Все было напрасно. Предводимый Стамбуловым, болгарский народ твердо стоял на своем. Помимо нас, был призван новый князь, который, вопреки трактатов, уже семь лет сидит на престоле, не признанный формально Европою, но поддержанный сочувствием других держав и издеваясь над нашим бессилием. Избавленная нами от мусульманского ига Болгария нашла в Турции опору против русских притязаний. Пролитые русским войском потоки крови, истраченные миллионы пропали даром. Упроченное со времен Екатерины влияние России на Балканском полуострове исчезло совершенно. Туземные племена, которым мы помогали оружием, которых мы поставили на ноги, Румыния, Сербия, Болгария, одна за другою обратились против нас. Приобретенное вековыми усилиями и жертвами было потеряно вследствие безрассудной политики, которая, отвергнув предания осторожности в международных сношениях, пыталась замашки русского самовластия проявить и в отношении к освобожденным нами народам.
При всяком другом правительстве Россия не вынесла бы такого оскорбления. Чувство своего достоинства, сознание униженной чести и утраты положения, купленного кровью, заставили бы ее взяться за оружие. В прежнее время войны возгорались и по несравненно меньшим поводам. Но на этот раз желание мира взяло верх, и мы проглотили обиду. Видев вблизи войну, со всеми ее ужасами, испытав всю неверность военных соображений, в которых всегда есть значительная доля риска, государь решительно не хотел воевать. И этого нельзя не одобрить, ибо кто знает, что принесла бы с собою новая война при тех горючих материалах, которые накопились в Европе и при той неспособности, которая царствует у нас? Можно скорбеть о том, что мы поставили себя в такое унизительное положение, но лучше было его снести, чем стараться из него выйти путем новых неисчислимых жертв. Все это чувствуют, а потому так единодушно прославляют миролюбие монарха, твердою решимостью которого спокойствие Европы было сохранено в течение тринадцати лет. Иностранцы могут быть за это даже более благодарны, нежели мы, ибо им не пришлось за сохранение мира платить умалением своих прав и своего влияния.
Неудачи на Балканском полуострове имели для нас одно благодетельное последствие: они дали новое направление нашей европейской политике. Обманутые в своих надеждах на поддержку Германии, мы сблизились с Францией. Противоестественное присоединение к направленному против нас союзу двух соседних империй, за которое стояли самые видные наши дипломаты, к счастью для России было порвано. Восстановлено единственно возможное при существующих условиях равновесие сил, которое хотя и не обещает Европе долгого периода мира, но по крайней мере не дает возгореться страшной войне, которой исхода нельзя предвидеть.
Каким образом совершился этот дипломатический поворот, об этом я слышал разные рассказы.
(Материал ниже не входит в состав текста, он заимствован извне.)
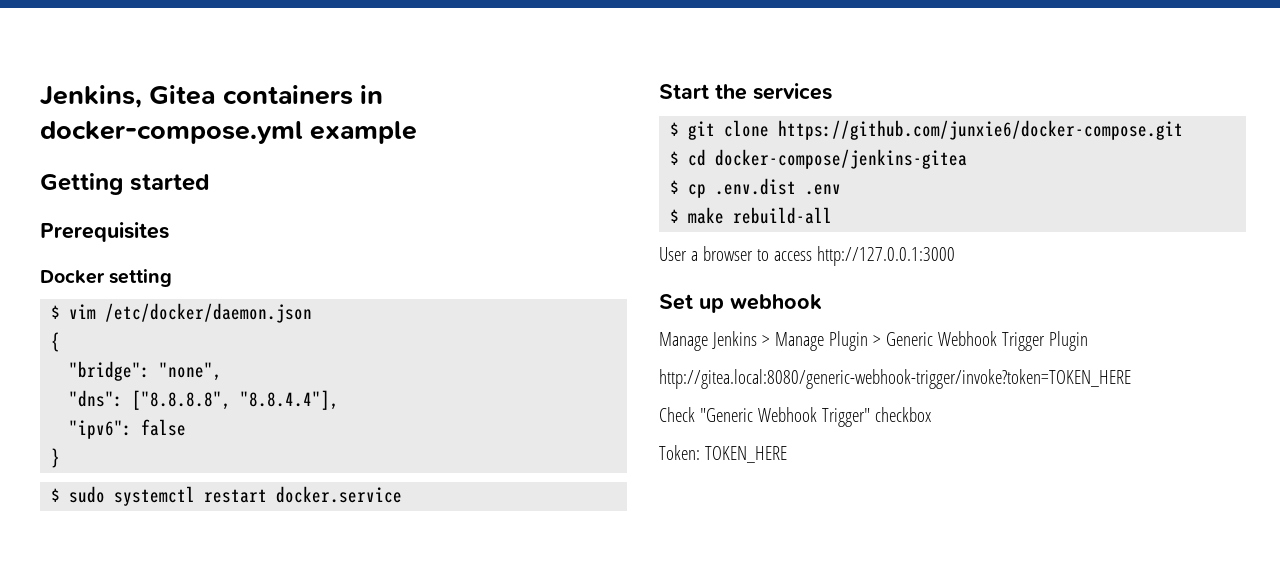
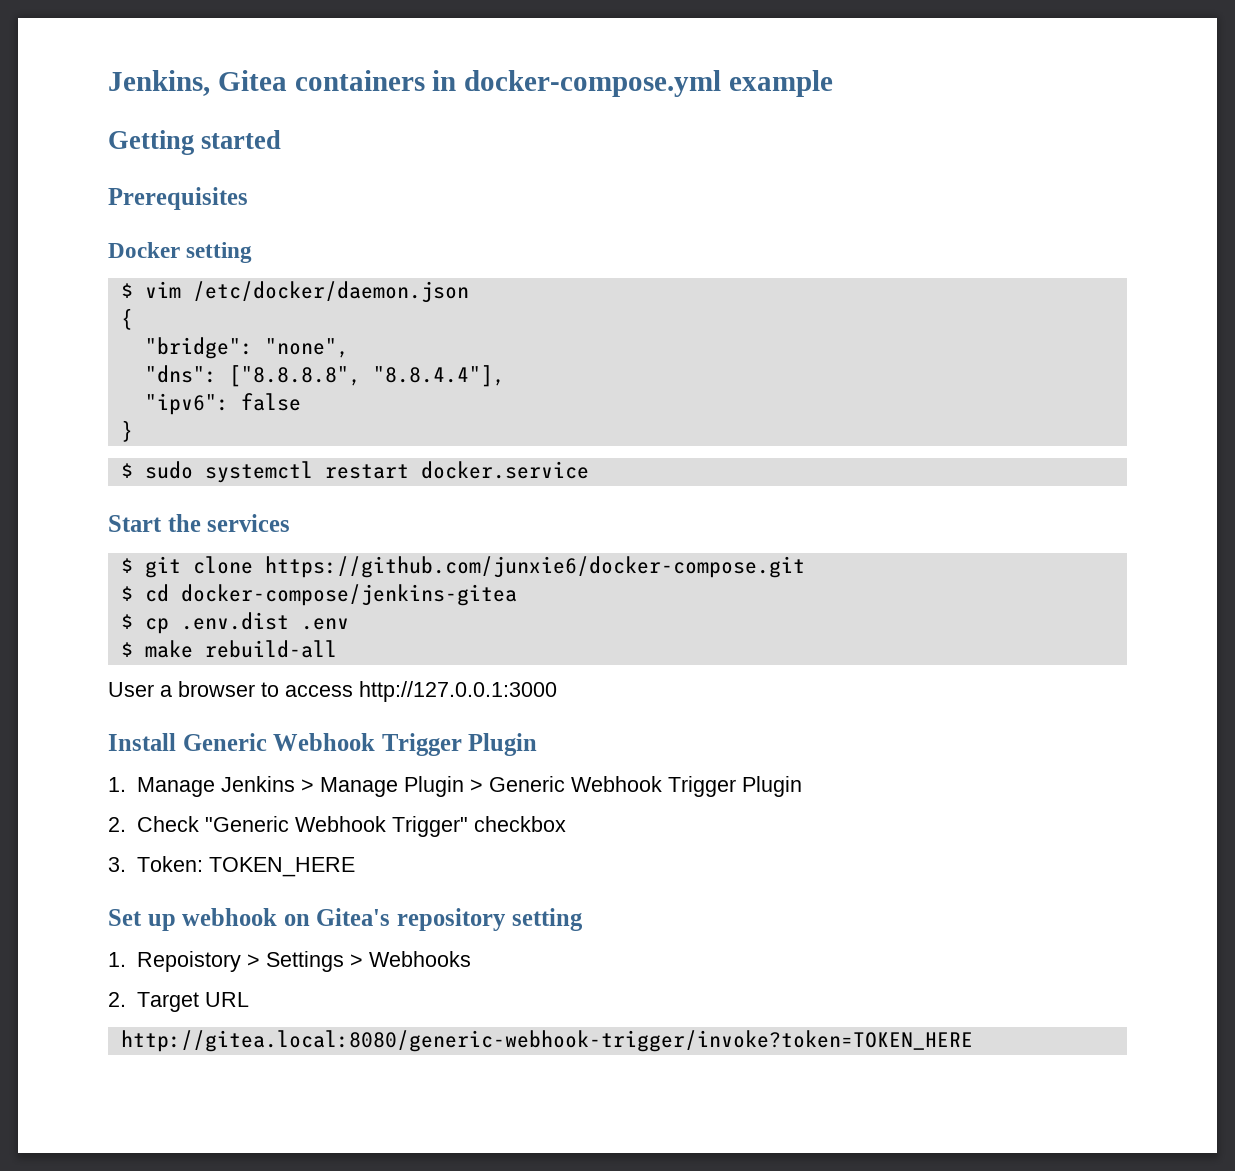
[659,294,822,313] Set up webhook // -> [108,733,538,756] [108,777,126,792] Install Generic Webhook Trigger Plugin // 1.
[659,369,1131,389] http://gitea.local:8080/generic-webhook-trigger/invoke?token=TOKEN_HERE // -> [108,817,126,832] 2.
(931, 414) none -> [108,857,126,872] 3.
(787, 454) none -> [108,908,583,931] [108,951,471,972] [108,992,249,1012] [120,1030,973,1052] // Set up webhook on Gitea's repository setting // 1. Repoistory > Settings > Webhooks // 2. Target URL // http://gitea.local:8080/generic-webhook-trigger/invoke?token=TOKEN_HERE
Самое, по-видимому, достоверное то, что сообщали мне братья моей жены, которые занимали или занимают видные места в министерстве иностранных дел. Утверждают, что в царствование Александра II велись только дипломатические переговоры на счет союза с Германией и Австрией; первый же Формальный документ, которым мы присоединились к союзу двух императоров, был подписан уже при Александре III.[191]
Затем, когда вследствие болгарских дел, положение на Востоке совершенно изменилось и продолжение союза с Австрией сделалось невозможным, возобновлен был на два года союз с одной Германией, которая, в свою очередь, заключила отдельный договор с Австрией. Так состояло дело до падения Бисмарка.Но когда вслед за тем наступило опять время возобновить трактат, то новый имперский канцлер, Каприви, как честный немец, объявил, что, заключив союз с Австрией против России, он не может в то же время заключить союз с Россией против Австрии: такая двуличная политика могла входить в виды его предшественника, но он ей следовать не может. Вследствие этого договор с Россией не был возобновлен. Оказалось, следовательно, что Бисмарк все время нас кругом надувал, и если мы вышли из этого унизительного положения, то единственно благодаря честности немцев, а отнюдь не по собственной прозорливости. Мы были покинуты Германией, и тогда союз с Францией остался для нас единственным исходом. К чести русского правительства следует сказать, что оно решительно вступило на этот путь. Так мне рассказывали это дело. Будущий историк восстановит по документам все эти события, знаменательные для Европы. Я мог записать только то, что я слышал из, по-видимому, вполне достоверных источников.